Ganciclovir is a nucleoside analogue of guanosine and a homologue of acyclovir. Valganciclovir is the valyl ester prodrug of ganciclovir
Ganciclovir has activity against nearly all herpesviruses. It has little activity against vaccina virus, human papilloma virus, or RNA viruses such as influenza A. Its main use is in the treatment and/or prophylaxis of CMV infection in immunocompromised patients.
Ganciclovir is phosphorylated to its triphosphate form (ganciclovir triphosphate), which competitively inhibits incorporation of deoxyguanosine triphosphate into elongating DNA. Short subgenomic CMV DNA fragments continue to be synthesized in the presence of ganciclovir. These DNA fragments are not packaged into virions and are therefore not considered infectious.
Mutations producing an inability to phosphorylate ganciclovir are the most common mechanism of resistance.
Intravenous ganciclovir achieves higher Cmax values then oral ganciclovir. However, oral ganciclovir produces serum concentrations that are more sustained over the course of the day. The absolute bioavailability of oral ganciclovir is approximately 8.5%. The absolute bioavailability of ganciclovir from administration of valganciclovir tablets with food is approximately 60%. The plasma protein binding of ganciclovir is negligible (<2%). The kidneys are the primary route of elimination for ganciclovir.
The main dose-limiting adverse effect is bone marrow suppression, resulting in granulocytopenia, anemia and thrombocytopenia. Elevations in serum creatinine, diarrhea, nausea, fever, rash and neurotoxicity have also been seen with ganciclovir use.
Capsule 250mg, 500mg
Powder for injection 500mg
Induction therapy:
Ganciclovir 5 mg/kg (constant intravenous infusion over 1 h every 12 h for 2 to 3 weeks)
Maintenance therapy (AIDS patients with CMV retinitis)
Ganciclovir 5 mg/kg intravenously daily OR 1000 mg orally three times a daily OR valganciclovir 900 mg (two 450-mg tablets daily)

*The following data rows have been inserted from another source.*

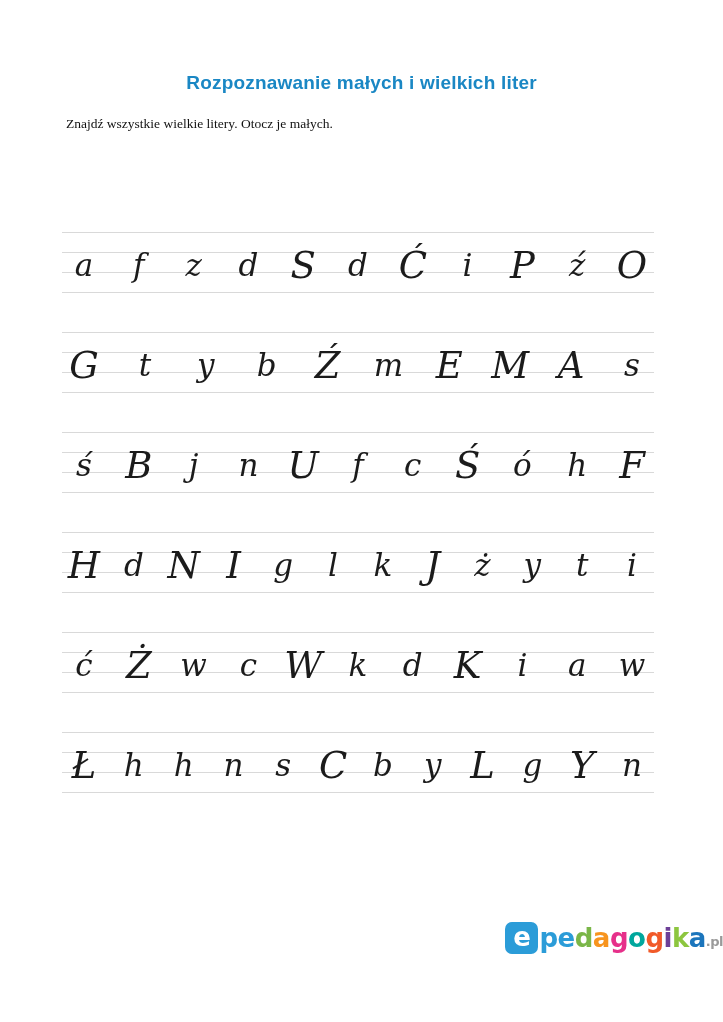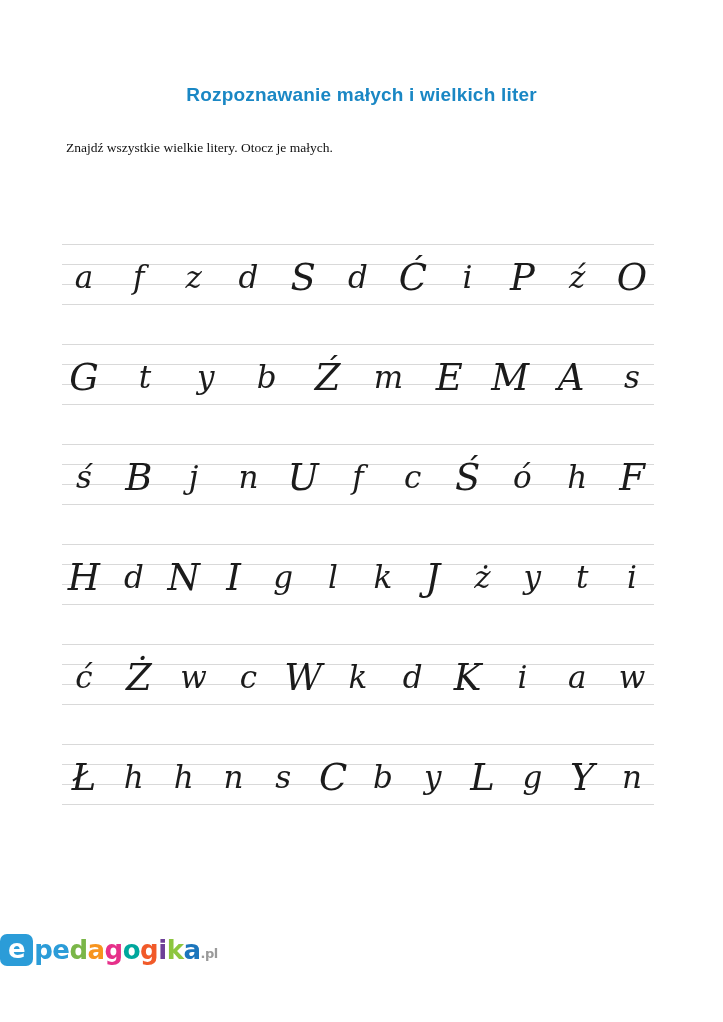"Rozpoznawanie małych i wielkich liter" .title { margin: 12px -> 0 }
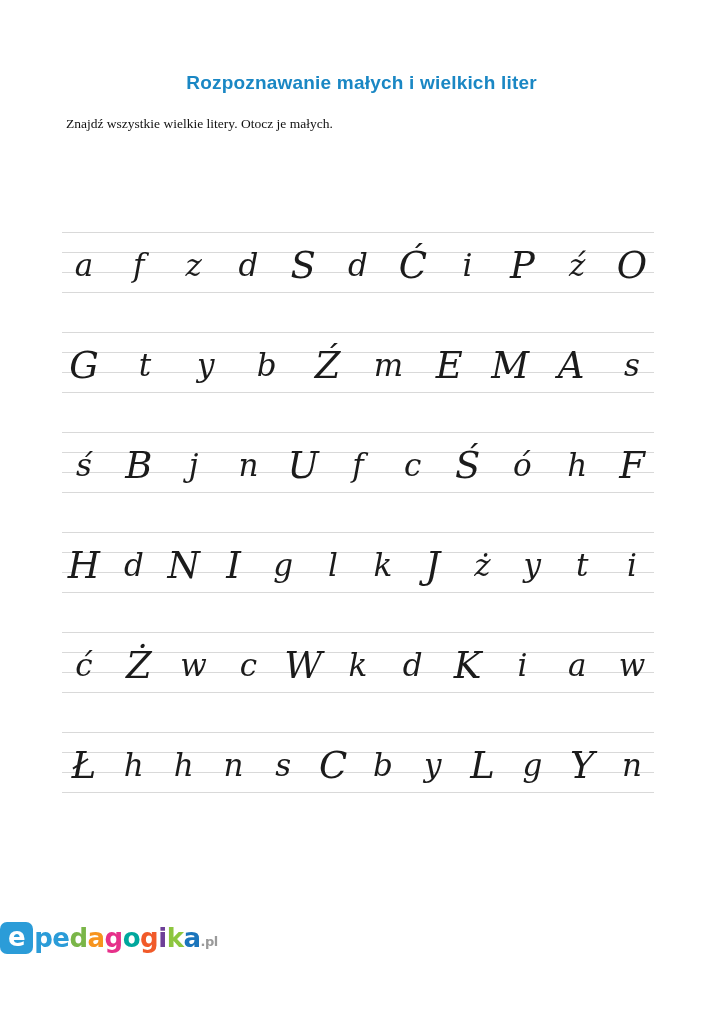"e pedagogika.pl" .footer { text-align: left -> right }
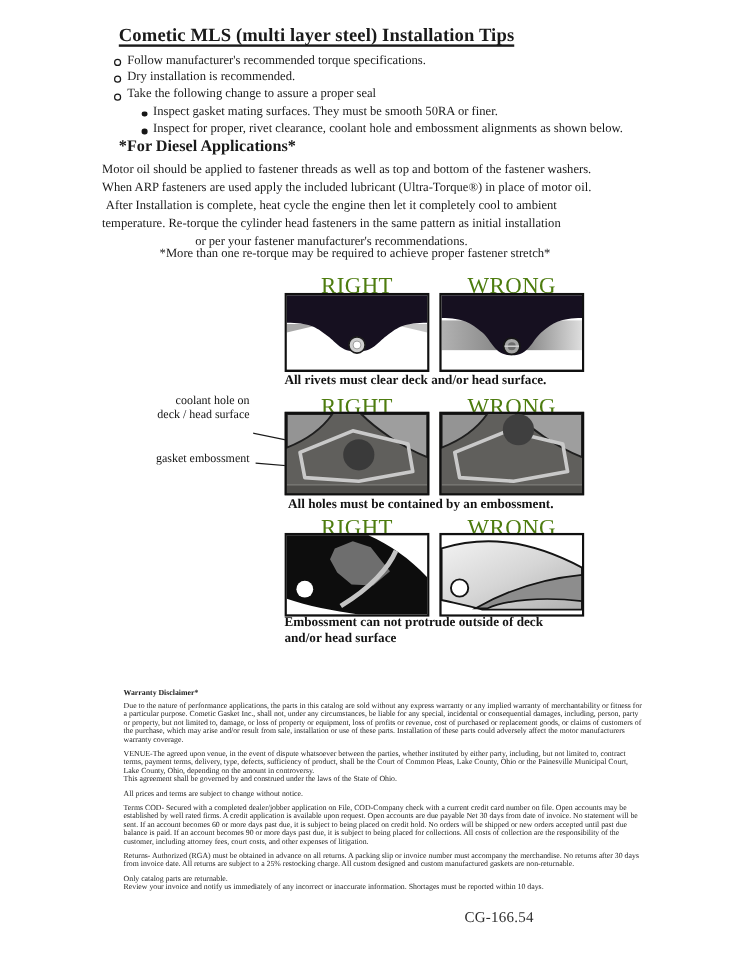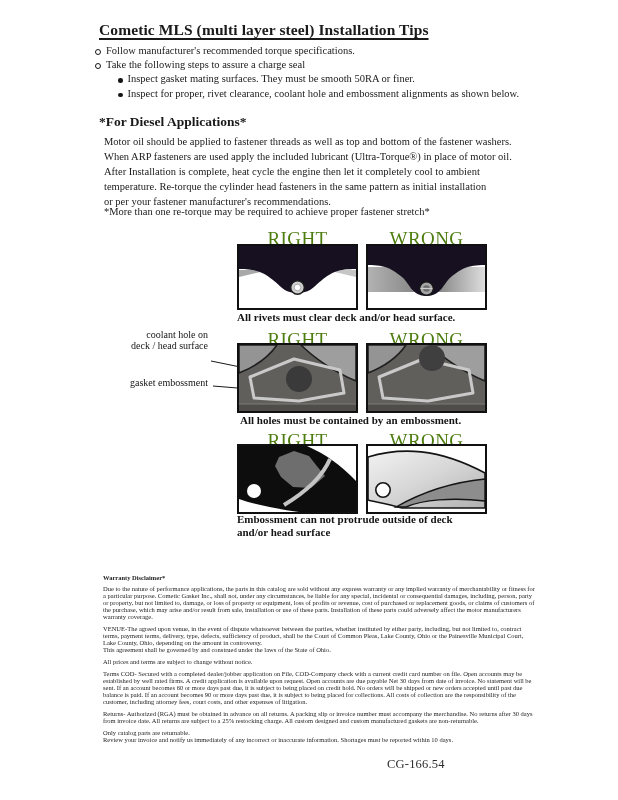"Dry installation is recommended." div.b-row { html: none -> <div> <span></span> <span>Dry installation is recommended.</span> </div> }
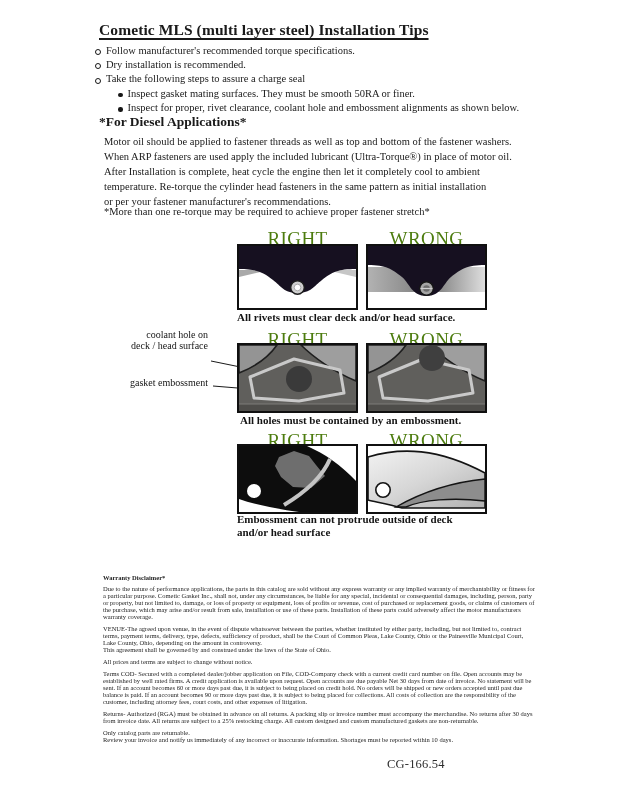"Take the following steps to" span { text: steps to assure a charge -> change to assure a proper }
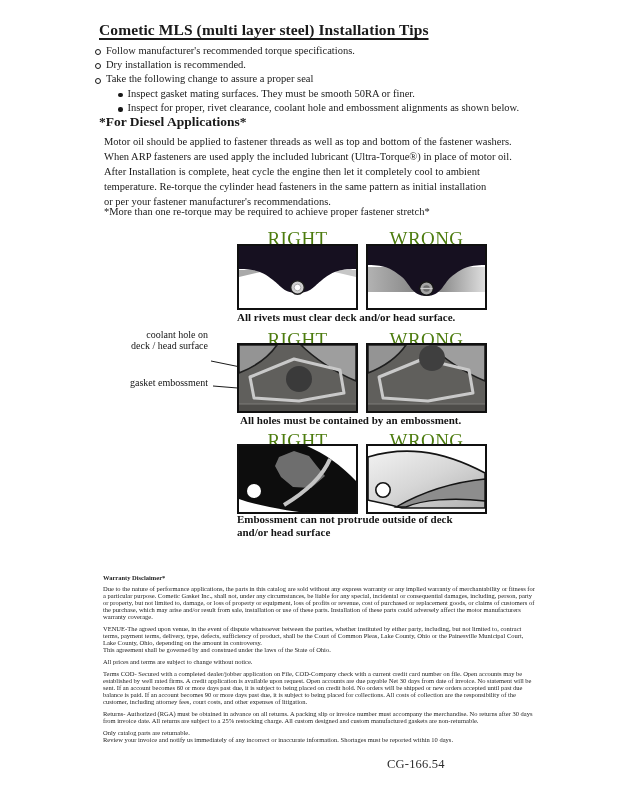"Motor oil should be applied" .para { left: 104px -> 85px; text-align: none -> center }
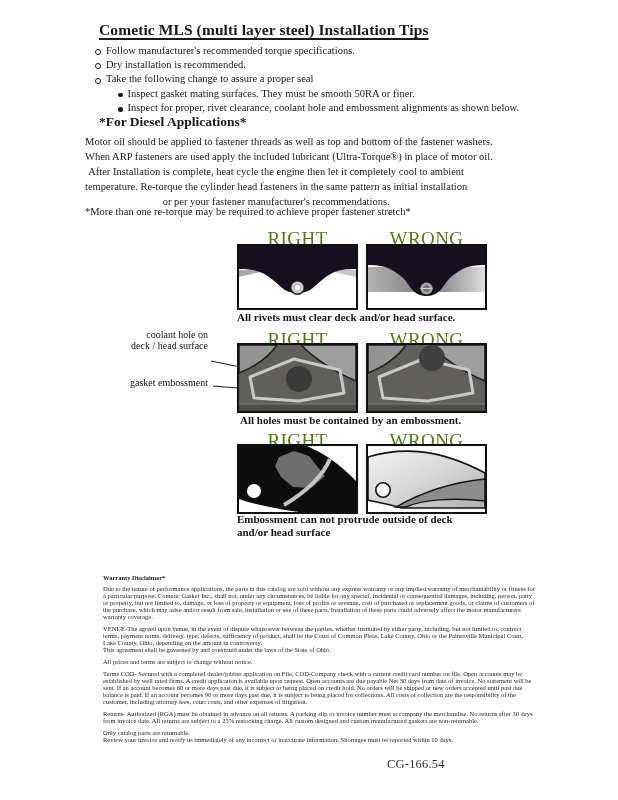"*More than one re-torque may" div.para { margin-left: none -> 48px }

Primary prophylaxis (CMV retinitis in patients with AIDS)
Ganciclovir 1000 mg orally three times daily OR valganciclovir 900 mg orally daily
Intravitreal therapy (for CMV retinitis)
induction – ganciclovir 400mg two to three times a week
maintenance therapy – ganciclovir 400 mg weekly
Renal Impairment:
Ganciclovir (Table 3) and Valganciclovir (Table 4) must be dose adjusted in renal insufficiency.
Hepatic Impairment:
No dose adjustment necessary
Ganciclovir should not be administered if the absolute neutrophil count is less than 500 cells/µL or the platelet count is less than 25,000 cells/µL.
Ganciclovir has additive toxicities with other medications that cause bone marrow suppression and drugs that inhibit replication of rapidly dividing cells.
Category C: Risk unknown. Human studies inadequate.